Deloitte Consulting became the latest to warn the US risks being overtaken by a tsunami of 5G deployments by countries in Asia Pacific, headed by China.
In a new study, the consultancy noted China deployed 350,000 new cell sites since 2015 compared with 30,000 in the US. It added infrastructure company China Tower added more sites in the space of three months in 2017 than US operators and tower vendors deployed in the last three years.
The advantage is key: Deloitte Consulting pointed out 5G will require three-to-ten times the number of cell sites found in operators’ existing LTE networks, making such densification efforts an important step towards the next-generation technology.
The report confirmed something stateside operators and industry associations have claimed for years: that slow, costly deployment processes are hindering progress in the US.
Deloitte Consulting found US operators would have to spend 2.67-times more than their Chinese counterparts to deploy the same amount of network capacity.
It concluded: “This disparity between the speed at which China and the United States can add network infrastructure and capacity bodes well for China’s prospects in the race to 5G and the services enabled.”
Risk and reward
Operators and governments are pushing hard to be the first to 5G since the technology is expected to deliver a substantial economic boost.
As Deloitte Consulting principal Dan Littmann explained in a statement: “The potential economic benefits of 5G will soon become a key differentiator for cities looking to attract both businesses and residents.”

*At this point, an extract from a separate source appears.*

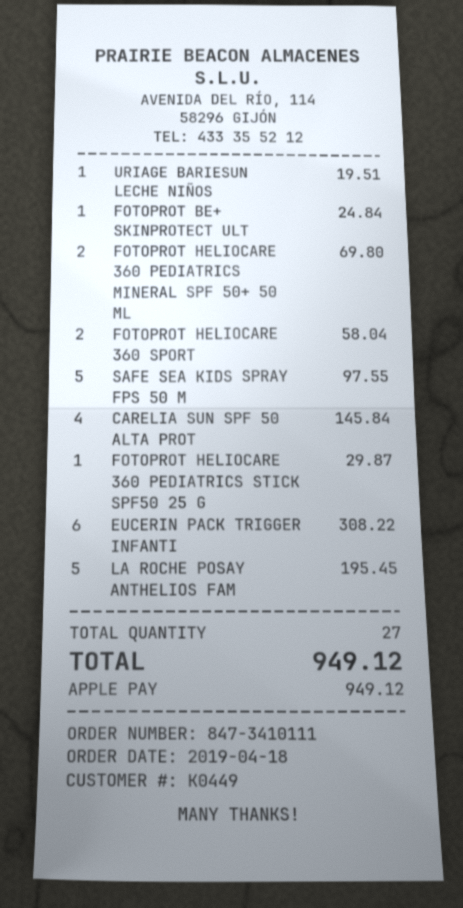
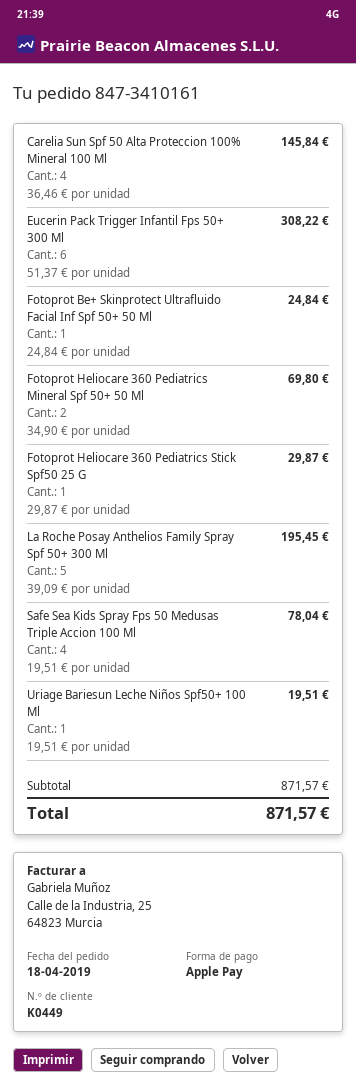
order number: 847-3410111 -> 847-3410161
FOTOPROT HELIOCARE 360 SPORT: 2 for 58.04 -> none
SAFE SEA KIDS SPRAY FPS 50 M: 5 for 97.55 -> 4 for 78.04
total: 949.12 -> 871.57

However, the report noted the “promise of new revenue streams” from LTE deployments largely failed to materialise. Operators “all but abandoned the notion of revenue growth from LTE-enabled applications,” using the technology instead to lower the cost per-bit of data to maintain margins as traffic skyrocketed and ARPU dropped.
It warned operators must have a solid plan to monetise their 5G networks to avoid falling into a similar trap.